I am SO sorry for your loss.

stellaluna said...

Thank you all so much. I really appreciate your taking the time to comment here.

It's so weird going up and down all the time over this, but I know it's to be expected. Just some strange feelings to be thinking that I can cope with it all one day, then being reduced to a puddle the next.

I know you all understand the feelings, if not quite as far as I have. I will hold every good thought that none of you will ever have to go through all this.

Thanks again... SL

Judith said...

I can't explain the emotions that your words filled me up with, but they were powerful and terrible and beautiful all at once. I think they were about your love for your daughter and it just filled me in such a way that I can't even imagine what it must be like for you. But I do think that even though it must be so overwhelming, those huge feelings are important and should be experienced because obviously who your daughter was in this world was all those beautiful, complicated things that move you in your soul.

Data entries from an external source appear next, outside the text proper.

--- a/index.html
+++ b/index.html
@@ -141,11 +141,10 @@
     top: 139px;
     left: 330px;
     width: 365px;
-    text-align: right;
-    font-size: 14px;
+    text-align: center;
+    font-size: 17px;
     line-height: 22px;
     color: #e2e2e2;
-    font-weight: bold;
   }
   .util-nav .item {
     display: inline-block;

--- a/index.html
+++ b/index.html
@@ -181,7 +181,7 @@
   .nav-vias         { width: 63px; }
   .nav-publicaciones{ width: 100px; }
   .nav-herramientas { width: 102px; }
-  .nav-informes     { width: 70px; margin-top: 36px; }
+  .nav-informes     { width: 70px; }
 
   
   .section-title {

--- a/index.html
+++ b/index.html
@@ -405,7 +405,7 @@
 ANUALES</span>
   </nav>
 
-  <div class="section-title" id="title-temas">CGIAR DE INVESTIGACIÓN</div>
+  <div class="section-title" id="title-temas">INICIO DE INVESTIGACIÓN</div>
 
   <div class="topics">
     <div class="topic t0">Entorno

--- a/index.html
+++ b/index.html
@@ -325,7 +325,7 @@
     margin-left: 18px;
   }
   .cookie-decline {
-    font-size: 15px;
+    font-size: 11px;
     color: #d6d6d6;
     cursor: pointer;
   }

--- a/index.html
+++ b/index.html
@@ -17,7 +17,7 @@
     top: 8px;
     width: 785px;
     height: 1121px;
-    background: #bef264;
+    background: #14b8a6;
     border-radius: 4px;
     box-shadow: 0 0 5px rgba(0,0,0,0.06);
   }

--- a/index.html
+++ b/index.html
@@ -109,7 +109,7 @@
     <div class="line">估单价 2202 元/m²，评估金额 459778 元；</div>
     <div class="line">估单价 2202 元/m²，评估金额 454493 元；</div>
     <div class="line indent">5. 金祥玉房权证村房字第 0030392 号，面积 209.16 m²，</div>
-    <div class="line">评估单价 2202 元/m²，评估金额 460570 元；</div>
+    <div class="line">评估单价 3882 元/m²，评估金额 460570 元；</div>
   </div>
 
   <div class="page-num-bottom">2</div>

I wish you all the best and hope your pain eases. If I were your daughter, I would be so happy to have a mother like you.

kristi said...

I am so very sorry for your loss of your beautiful daughter. I know you will feel this loss every day for the rest of your life.

I think it is good that you finally got her things back but it is a shame it took so long.

Trailboss said...

I can't even begin to imagine how you must feel. The disease of addiction is so horrible. This was a very touching post with so much meaning in it.

I am so sorry for your loss.

Syd said...

I'm sorry for this terrible loss of your daughter. Some things that I read are so painful, and yet you had the courage to write about your pain and your love for your beautiful daughter.